• **Problem requirements**:
Begin at the line containing "13px; border-collapse: collapse;" in the entries below and end at the line containing "table.tbl td, table.tbl"; transcribe that range exactly and nothing outside it.

• **Extracted information**:
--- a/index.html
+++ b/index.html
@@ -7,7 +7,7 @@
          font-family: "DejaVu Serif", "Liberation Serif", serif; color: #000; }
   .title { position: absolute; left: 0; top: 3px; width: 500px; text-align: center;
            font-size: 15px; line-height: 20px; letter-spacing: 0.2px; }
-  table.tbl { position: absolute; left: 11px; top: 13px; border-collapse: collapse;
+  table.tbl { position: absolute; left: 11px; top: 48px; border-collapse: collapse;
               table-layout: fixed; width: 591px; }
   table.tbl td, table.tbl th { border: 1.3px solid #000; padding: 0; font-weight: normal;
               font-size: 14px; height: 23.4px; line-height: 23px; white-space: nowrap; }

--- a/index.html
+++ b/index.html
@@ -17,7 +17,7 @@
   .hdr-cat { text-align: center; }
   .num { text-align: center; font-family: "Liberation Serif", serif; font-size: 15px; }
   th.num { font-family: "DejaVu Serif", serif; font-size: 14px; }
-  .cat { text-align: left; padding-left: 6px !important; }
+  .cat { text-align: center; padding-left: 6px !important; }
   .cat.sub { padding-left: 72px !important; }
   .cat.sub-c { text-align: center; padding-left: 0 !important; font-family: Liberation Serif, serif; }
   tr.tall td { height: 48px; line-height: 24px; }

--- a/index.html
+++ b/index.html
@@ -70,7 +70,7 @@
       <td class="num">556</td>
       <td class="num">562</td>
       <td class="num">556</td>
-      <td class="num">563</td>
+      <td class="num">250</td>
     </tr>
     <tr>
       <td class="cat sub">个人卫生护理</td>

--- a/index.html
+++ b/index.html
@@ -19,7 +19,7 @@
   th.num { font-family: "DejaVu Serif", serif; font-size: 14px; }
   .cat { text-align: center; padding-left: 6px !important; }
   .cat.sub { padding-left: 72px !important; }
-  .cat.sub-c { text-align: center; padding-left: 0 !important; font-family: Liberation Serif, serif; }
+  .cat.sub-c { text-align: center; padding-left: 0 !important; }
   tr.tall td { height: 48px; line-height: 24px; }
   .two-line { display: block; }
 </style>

...

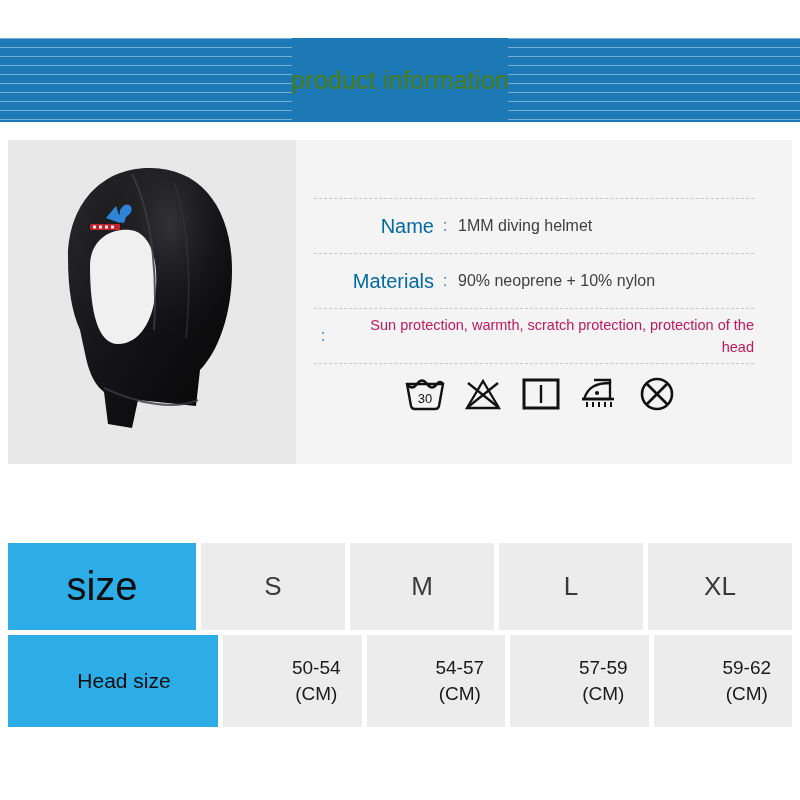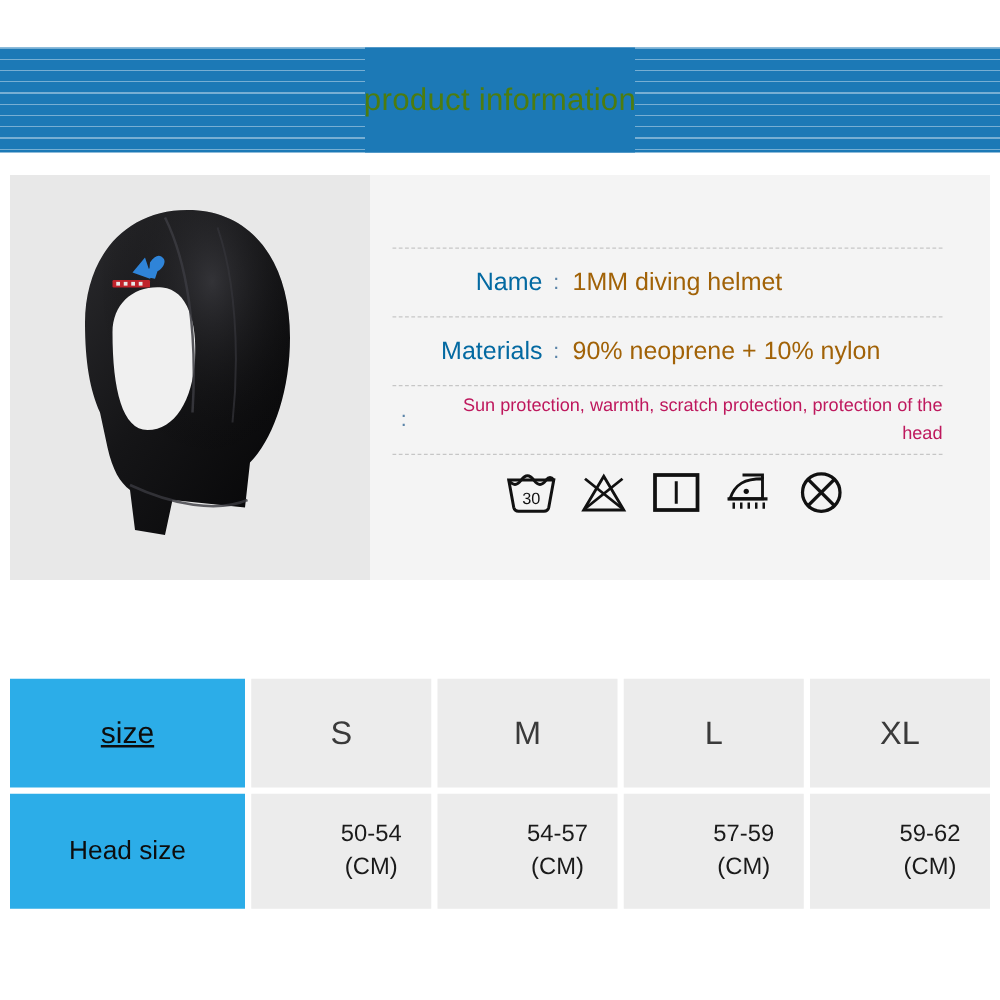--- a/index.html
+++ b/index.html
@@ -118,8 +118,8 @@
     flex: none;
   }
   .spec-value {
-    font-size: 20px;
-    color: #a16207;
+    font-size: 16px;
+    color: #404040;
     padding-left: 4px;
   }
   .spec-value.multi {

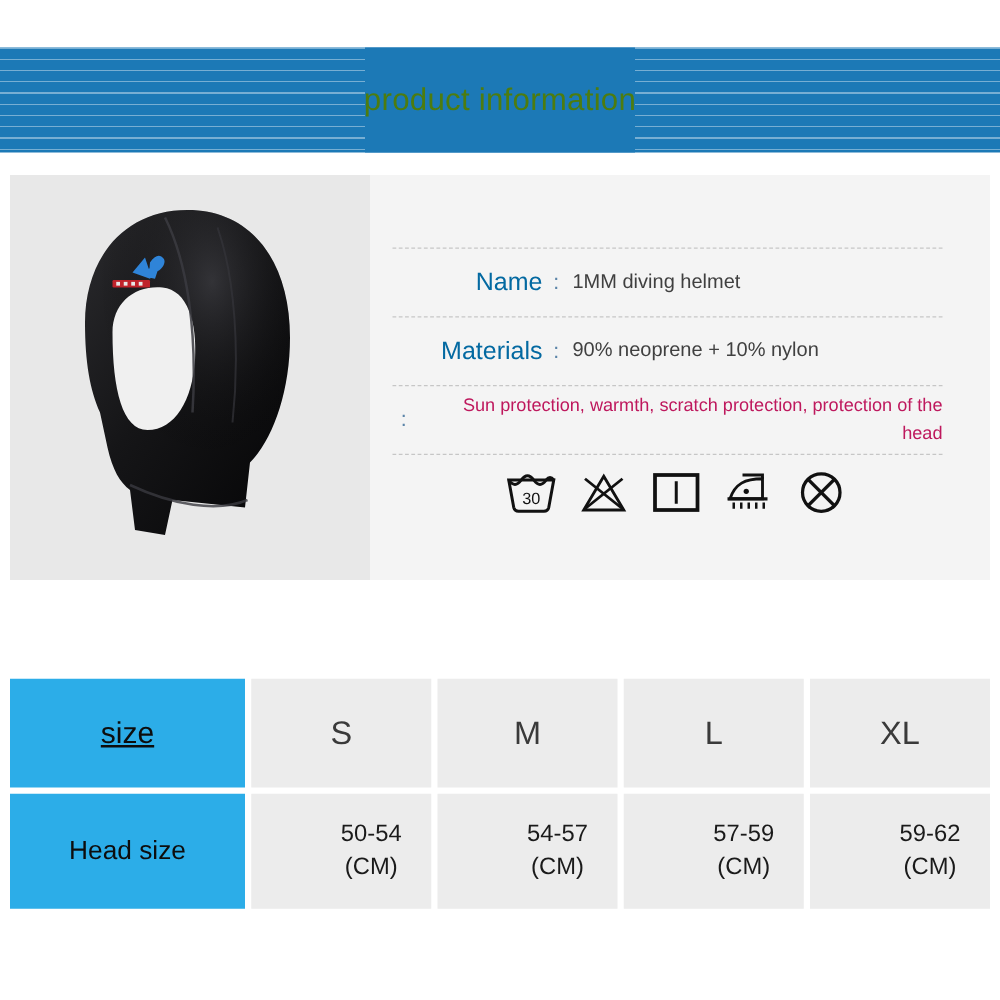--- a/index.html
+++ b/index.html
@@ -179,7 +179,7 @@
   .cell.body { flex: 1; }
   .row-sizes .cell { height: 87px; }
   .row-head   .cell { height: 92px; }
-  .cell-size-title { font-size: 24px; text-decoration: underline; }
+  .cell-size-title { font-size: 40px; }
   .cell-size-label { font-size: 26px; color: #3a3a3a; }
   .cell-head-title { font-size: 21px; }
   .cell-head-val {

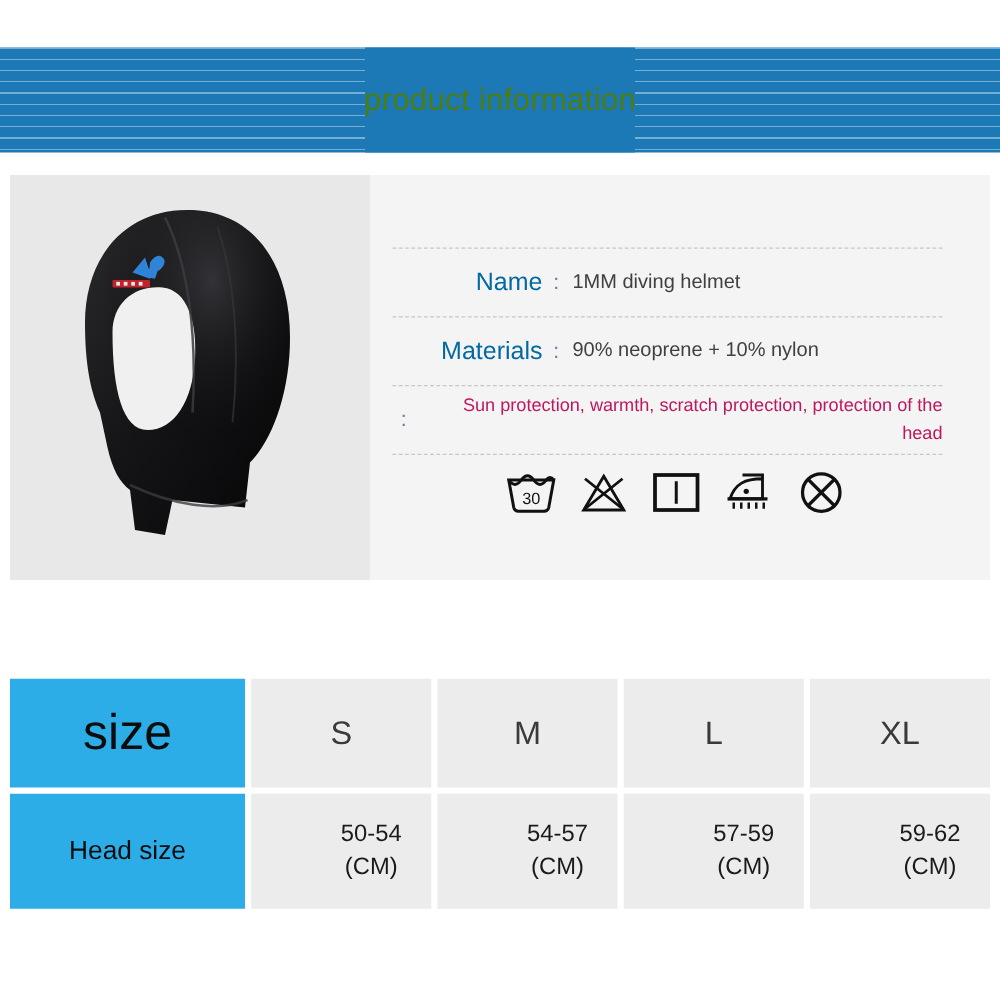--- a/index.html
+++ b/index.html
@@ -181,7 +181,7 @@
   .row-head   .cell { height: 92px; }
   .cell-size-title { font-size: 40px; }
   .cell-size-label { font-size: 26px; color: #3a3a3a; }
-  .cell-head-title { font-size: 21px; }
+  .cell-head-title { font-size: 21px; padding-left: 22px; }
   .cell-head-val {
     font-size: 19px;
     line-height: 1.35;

* * *

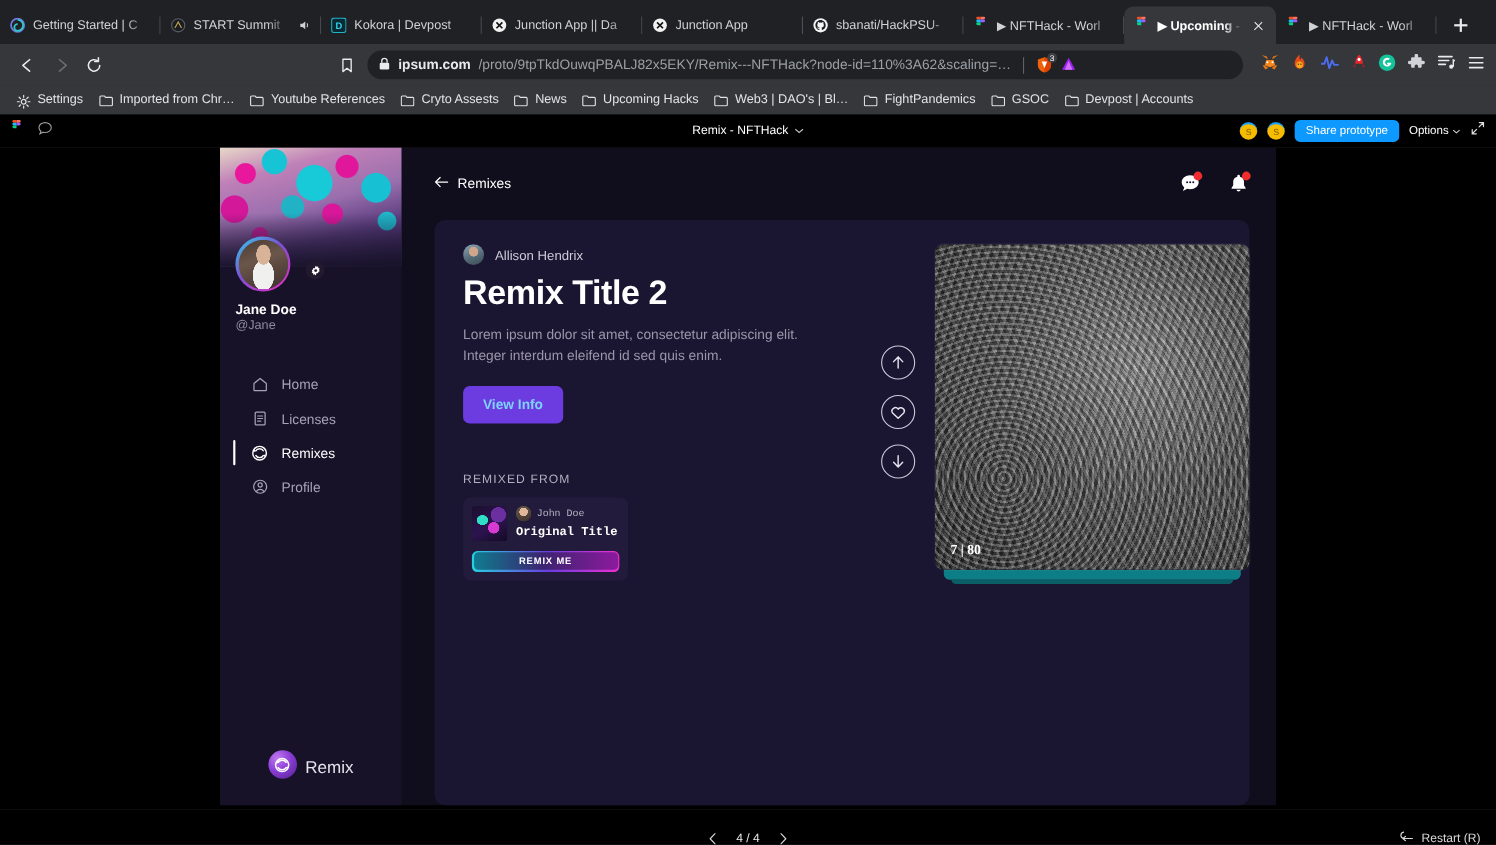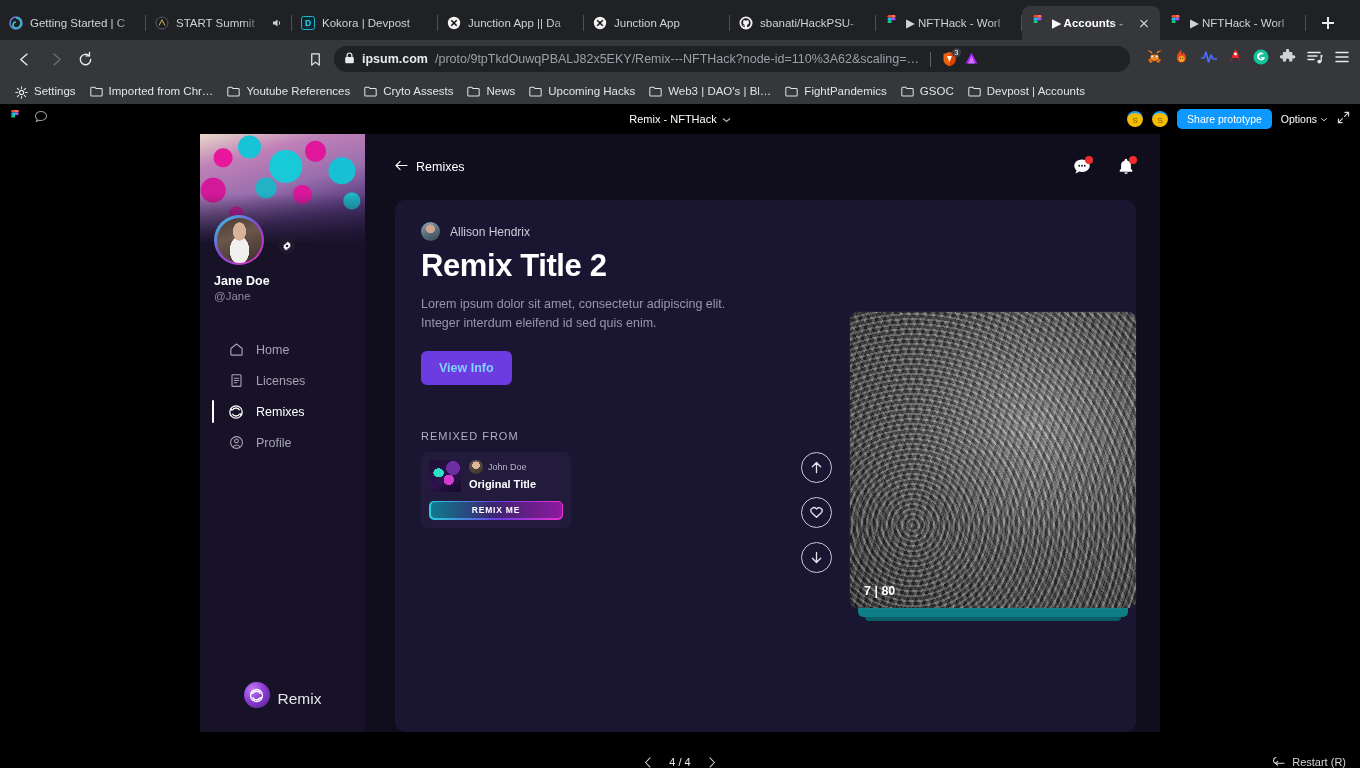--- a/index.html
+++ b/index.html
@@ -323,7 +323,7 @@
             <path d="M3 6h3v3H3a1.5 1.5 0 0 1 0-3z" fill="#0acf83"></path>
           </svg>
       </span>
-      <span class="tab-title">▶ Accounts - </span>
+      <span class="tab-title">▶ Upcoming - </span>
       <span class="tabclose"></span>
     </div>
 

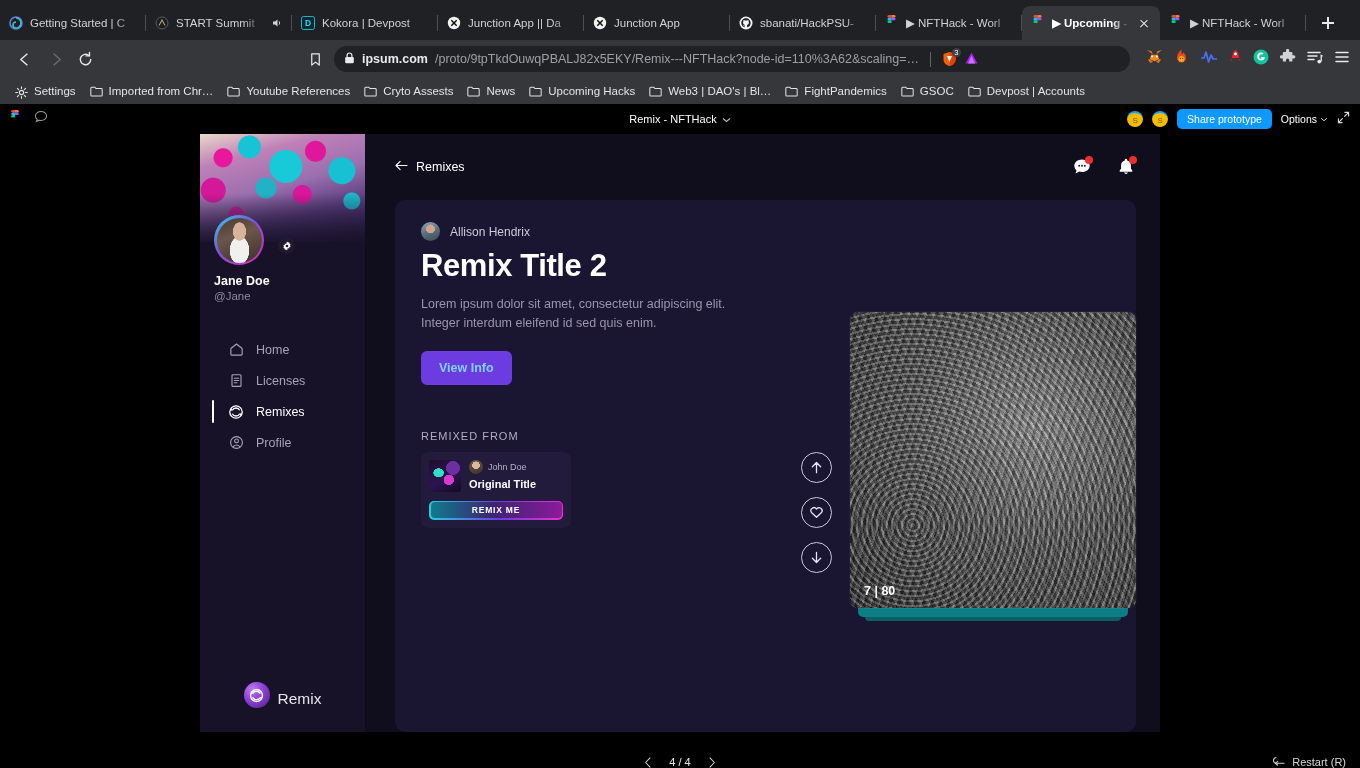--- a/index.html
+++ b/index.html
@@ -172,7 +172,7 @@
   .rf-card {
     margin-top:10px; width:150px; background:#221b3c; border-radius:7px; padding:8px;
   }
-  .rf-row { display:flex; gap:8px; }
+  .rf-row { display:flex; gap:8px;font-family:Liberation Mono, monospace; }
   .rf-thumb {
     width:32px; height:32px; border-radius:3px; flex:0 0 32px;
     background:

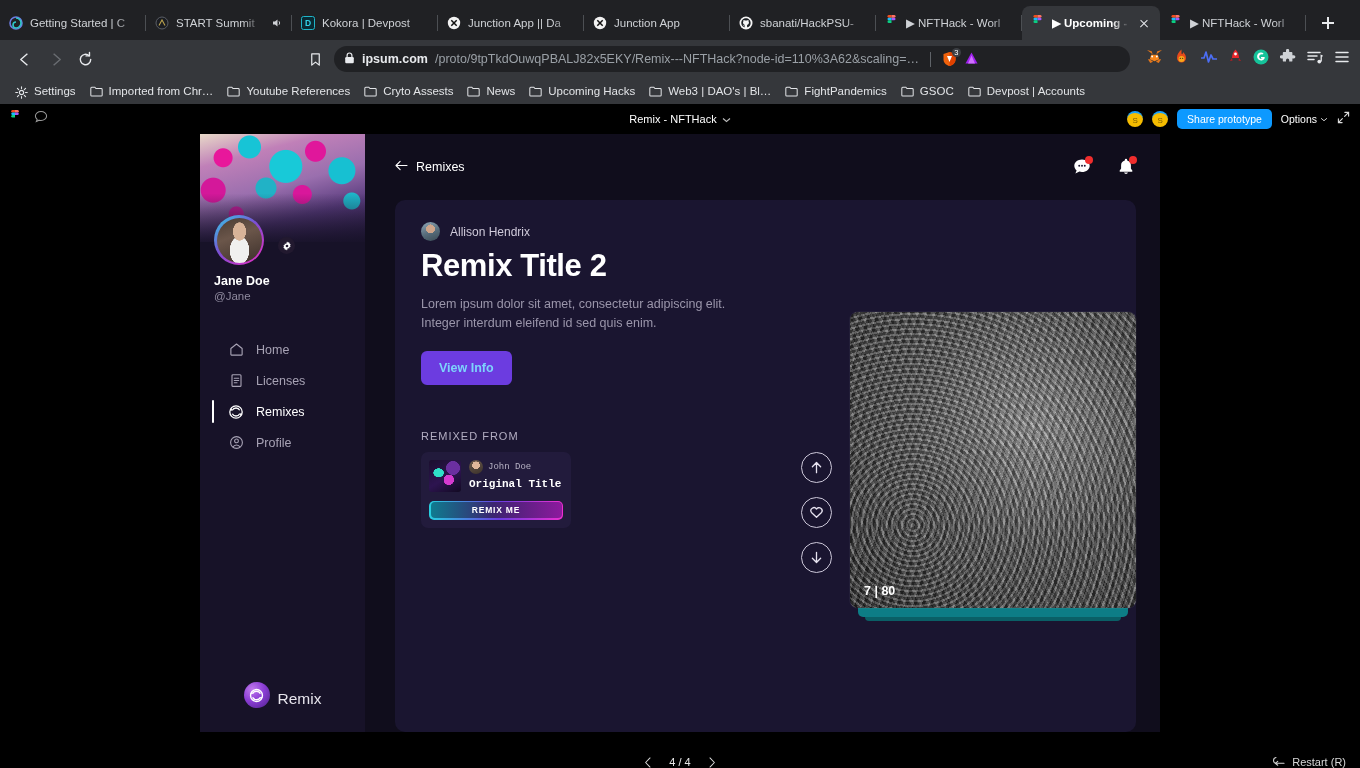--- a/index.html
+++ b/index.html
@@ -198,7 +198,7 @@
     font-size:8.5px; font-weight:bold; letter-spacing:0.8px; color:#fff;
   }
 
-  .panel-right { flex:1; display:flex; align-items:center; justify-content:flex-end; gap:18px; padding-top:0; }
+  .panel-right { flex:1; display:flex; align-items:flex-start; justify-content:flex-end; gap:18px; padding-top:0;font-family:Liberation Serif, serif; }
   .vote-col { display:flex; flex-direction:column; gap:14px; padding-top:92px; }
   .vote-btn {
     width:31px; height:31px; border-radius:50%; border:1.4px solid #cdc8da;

• **Exercise output**:
-  table.tbl { position: absolute; left: 11px; top: 13px; border-collapse: collapse;
+  table.tbl { position: absolute; left: 11px; top: 48px; border-collapse: collapse;
               table-layout: fixed; width: 591px; }
   table.tbl td, table.tbl th { border: 1.3px solid #000; padding: 0; font-weight: normal;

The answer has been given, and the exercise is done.